*About this exercise:*
If a line in the data contains "pslogo", copy it out.

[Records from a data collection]

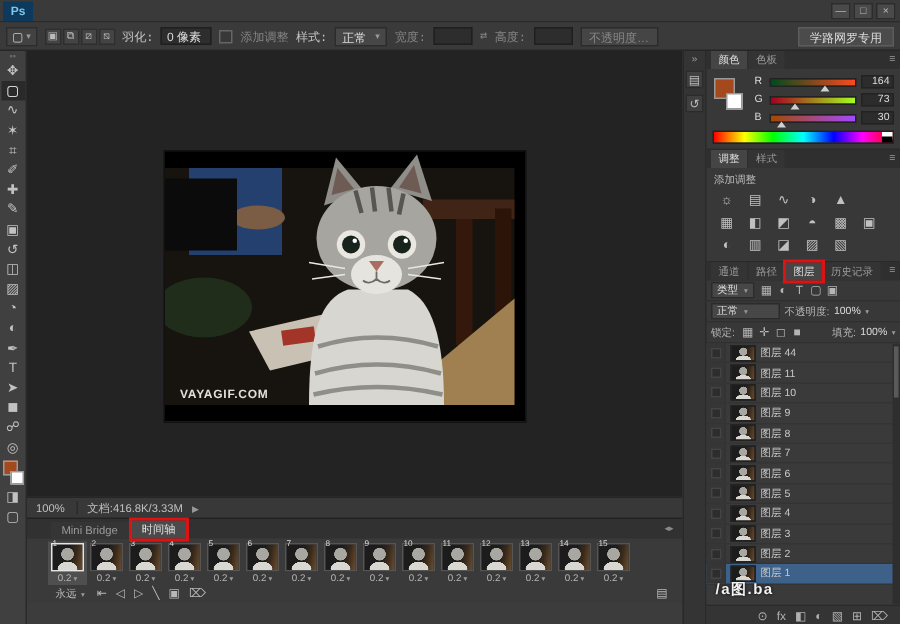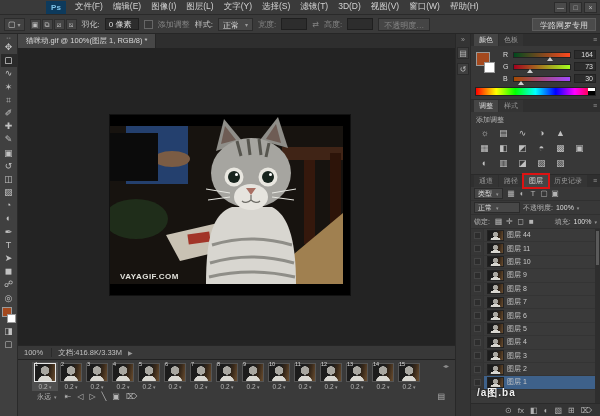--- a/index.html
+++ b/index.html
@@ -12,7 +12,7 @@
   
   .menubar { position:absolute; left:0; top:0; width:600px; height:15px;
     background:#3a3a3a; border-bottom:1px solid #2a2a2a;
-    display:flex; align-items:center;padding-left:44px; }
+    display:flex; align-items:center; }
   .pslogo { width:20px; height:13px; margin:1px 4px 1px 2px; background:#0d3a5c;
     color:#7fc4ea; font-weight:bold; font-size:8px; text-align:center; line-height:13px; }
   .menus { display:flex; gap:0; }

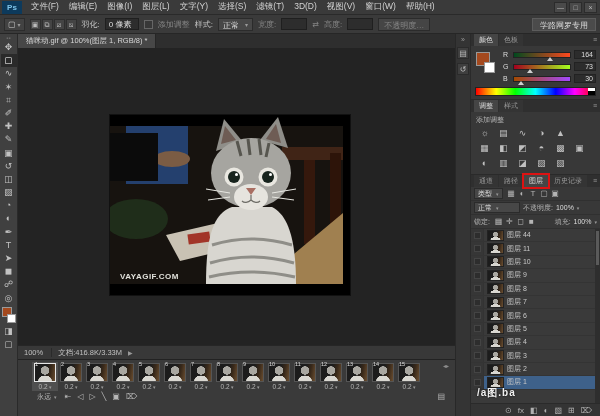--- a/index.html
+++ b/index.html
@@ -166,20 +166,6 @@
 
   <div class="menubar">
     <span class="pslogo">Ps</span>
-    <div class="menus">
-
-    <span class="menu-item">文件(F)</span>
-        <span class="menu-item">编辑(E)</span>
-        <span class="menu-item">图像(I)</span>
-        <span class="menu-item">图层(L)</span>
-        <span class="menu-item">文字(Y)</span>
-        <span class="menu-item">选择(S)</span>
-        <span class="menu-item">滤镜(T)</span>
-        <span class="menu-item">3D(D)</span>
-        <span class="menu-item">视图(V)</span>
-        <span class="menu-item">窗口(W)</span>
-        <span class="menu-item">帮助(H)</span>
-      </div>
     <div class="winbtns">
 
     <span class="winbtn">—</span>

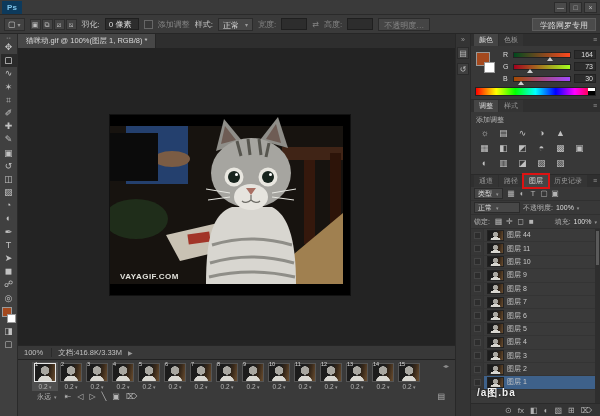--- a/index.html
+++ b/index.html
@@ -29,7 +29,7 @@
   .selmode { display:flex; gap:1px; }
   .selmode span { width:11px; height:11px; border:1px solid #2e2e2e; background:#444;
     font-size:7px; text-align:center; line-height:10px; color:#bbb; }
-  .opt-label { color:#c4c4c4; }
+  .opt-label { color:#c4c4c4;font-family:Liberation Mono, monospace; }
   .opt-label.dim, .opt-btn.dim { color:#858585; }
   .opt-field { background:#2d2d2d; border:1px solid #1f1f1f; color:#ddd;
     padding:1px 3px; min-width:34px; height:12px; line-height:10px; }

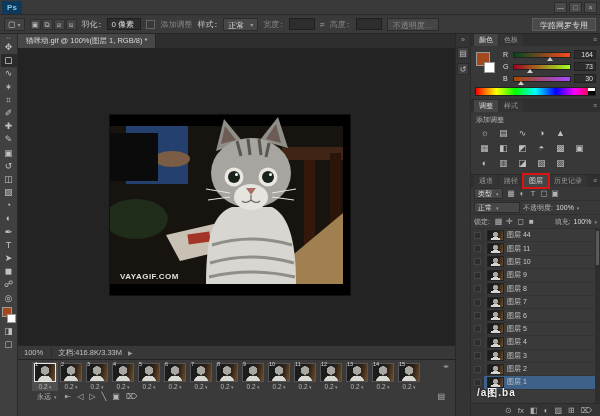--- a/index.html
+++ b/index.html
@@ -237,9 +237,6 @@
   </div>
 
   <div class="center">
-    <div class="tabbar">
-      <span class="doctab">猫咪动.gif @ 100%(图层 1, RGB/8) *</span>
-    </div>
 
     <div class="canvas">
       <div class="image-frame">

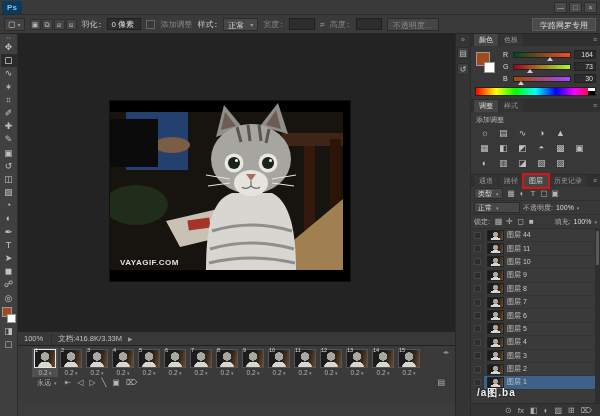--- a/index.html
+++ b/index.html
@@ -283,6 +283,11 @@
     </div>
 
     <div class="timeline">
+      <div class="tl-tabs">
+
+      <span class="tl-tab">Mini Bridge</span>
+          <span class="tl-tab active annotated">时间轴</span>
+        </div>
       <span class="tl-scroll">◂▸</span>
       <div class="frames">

==

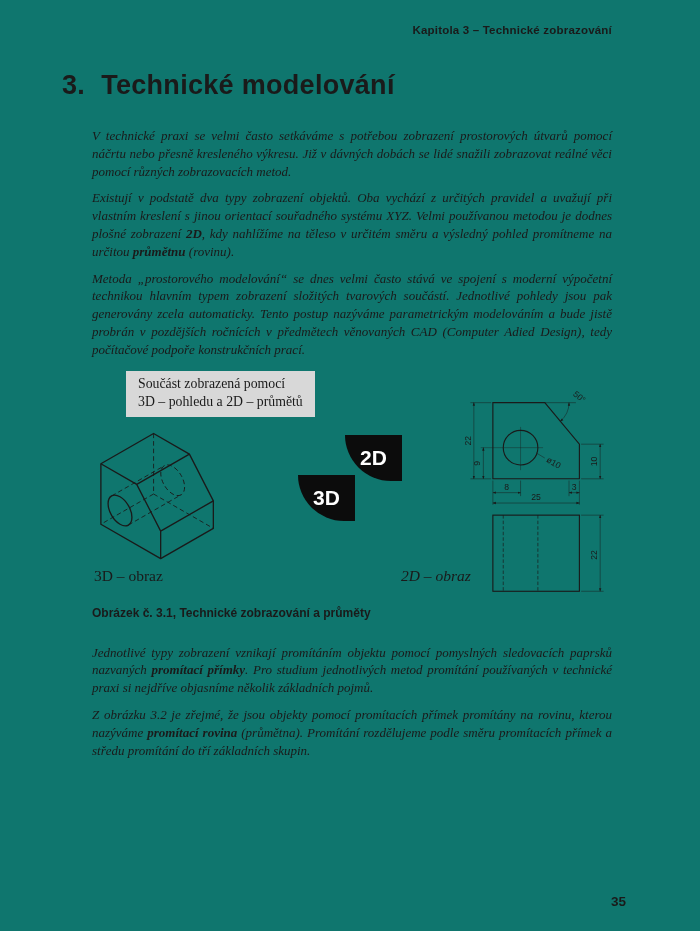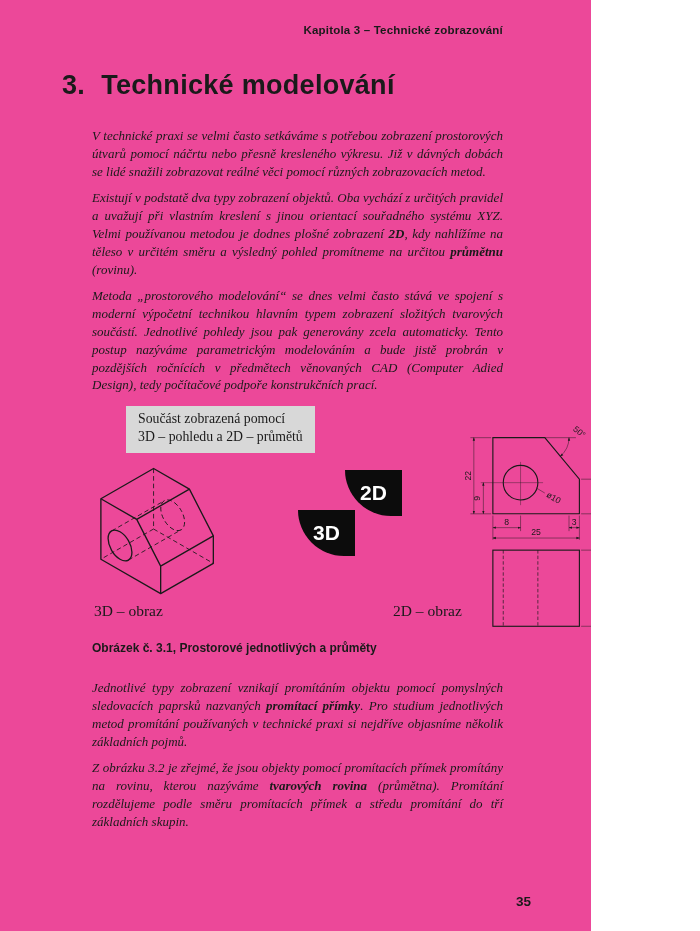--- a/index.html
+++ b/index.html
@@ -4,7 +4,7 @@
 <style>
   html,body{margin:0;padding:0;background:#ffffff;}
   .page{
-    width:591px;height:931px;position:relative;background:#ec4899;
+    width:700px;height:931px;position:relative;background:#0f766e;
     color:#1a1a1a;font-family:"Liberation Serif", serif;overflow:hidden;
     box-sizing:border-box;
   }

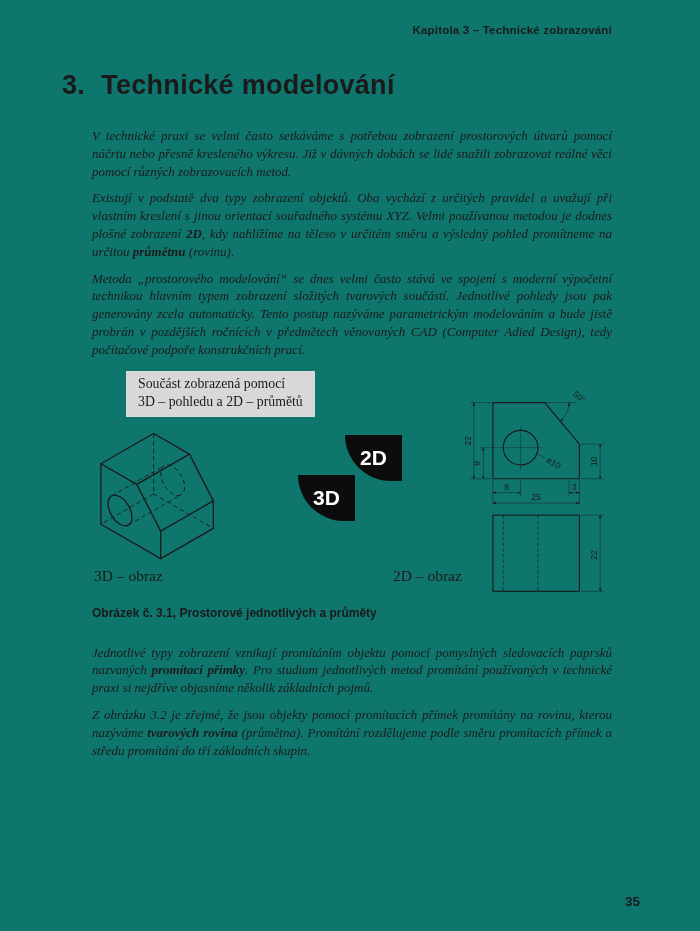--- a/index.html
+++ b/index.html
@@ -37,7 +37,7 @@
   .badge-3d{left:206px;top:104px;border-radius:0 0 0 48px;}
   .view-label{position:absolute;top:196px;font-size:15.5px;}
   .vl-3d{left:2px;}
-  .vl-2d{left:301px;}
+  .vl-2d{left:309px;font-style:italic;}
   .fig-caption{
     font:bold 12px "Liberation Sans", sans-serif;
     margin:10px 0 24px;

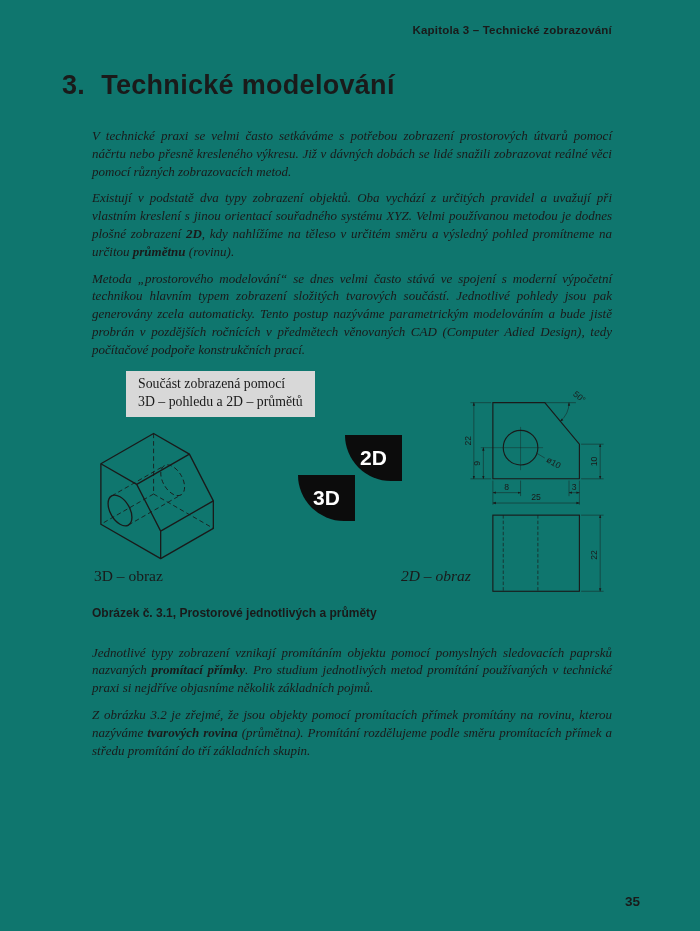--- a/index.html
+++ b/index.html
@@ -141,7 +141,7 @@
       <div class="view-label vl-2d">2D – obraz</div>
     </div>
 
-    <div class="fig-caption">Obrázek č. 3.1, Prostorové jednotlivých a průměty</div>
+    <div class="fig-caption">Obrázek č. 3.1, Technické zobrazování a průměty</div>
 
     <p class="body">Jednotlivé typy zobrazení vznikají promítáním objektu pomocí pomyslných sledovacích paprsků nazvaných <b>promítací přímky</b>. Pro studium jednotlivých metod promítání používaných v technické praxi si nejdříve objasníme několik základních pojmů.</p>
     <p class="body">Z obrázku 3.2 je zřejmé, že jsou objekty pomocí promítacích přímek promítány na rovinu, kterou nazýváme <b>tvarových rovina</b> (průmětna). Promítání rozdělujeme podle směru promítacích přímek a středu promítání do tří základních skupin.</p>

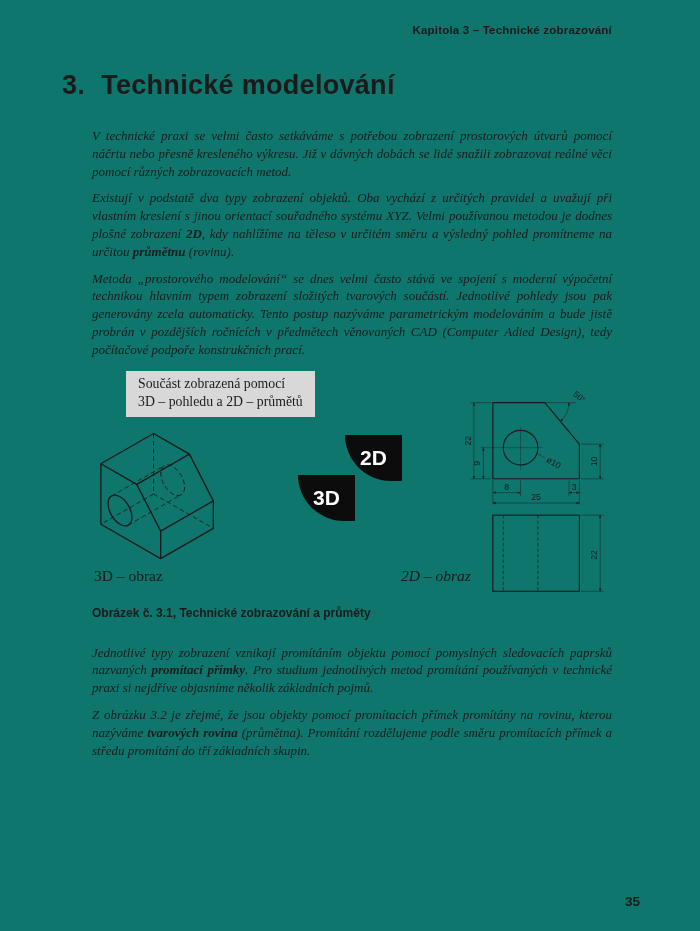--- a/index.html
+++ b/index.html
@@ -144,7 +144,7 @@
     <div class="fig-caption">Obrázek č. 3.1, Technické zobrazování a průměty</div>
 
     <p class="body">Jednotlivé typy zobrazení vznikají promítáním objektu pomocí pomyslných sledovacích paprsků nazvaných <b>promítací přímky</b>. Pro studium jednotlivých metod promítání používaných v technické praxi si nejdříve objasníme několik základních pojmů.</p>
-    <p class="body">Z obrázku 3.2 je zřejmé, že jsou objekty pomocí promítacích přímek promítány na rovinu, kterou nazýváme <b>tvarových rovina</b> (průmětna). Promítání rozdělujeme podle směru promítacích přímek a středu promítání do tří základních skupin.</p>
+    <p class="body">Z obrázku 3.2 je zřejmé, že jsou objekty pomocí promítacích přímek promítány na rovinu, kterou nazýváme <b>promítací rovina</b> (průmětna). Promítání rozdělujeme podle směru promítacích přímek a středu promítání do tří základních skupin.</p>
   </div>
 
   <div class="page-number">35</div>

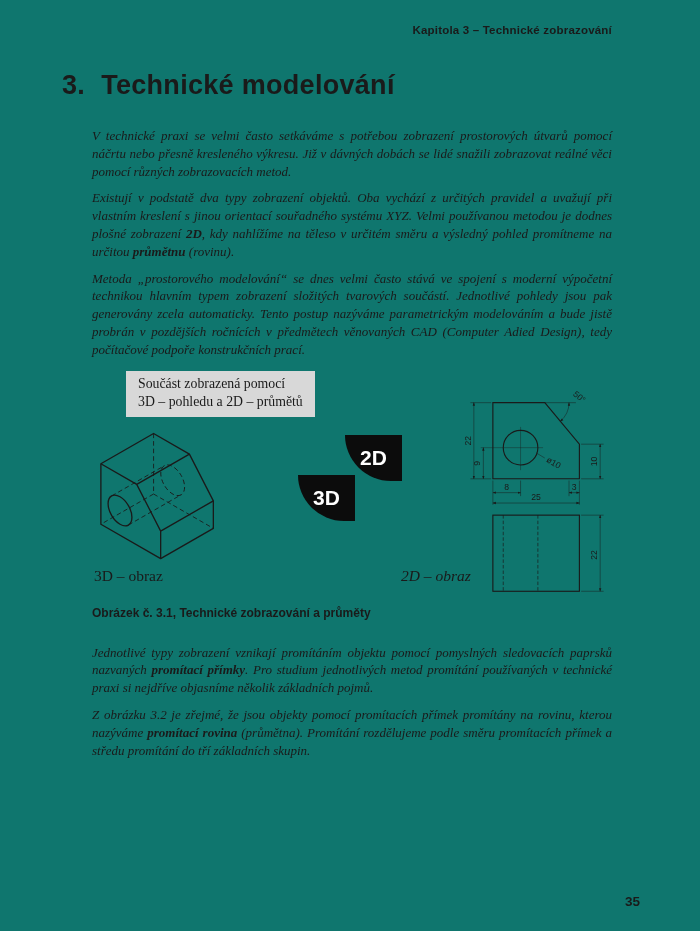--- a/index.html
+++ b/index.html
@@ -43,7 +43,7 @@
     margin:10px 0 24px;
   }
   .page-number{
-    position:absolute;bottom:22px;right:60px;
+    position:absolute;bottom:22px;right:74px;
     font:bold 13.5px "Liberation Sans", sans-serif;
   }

*Output of the exercise:*
   .pslogo { width:20px; height:13px; margin:1px 4px 1px 2px; background:#0d3a5c;
     <span class="pslogo">Ps</span>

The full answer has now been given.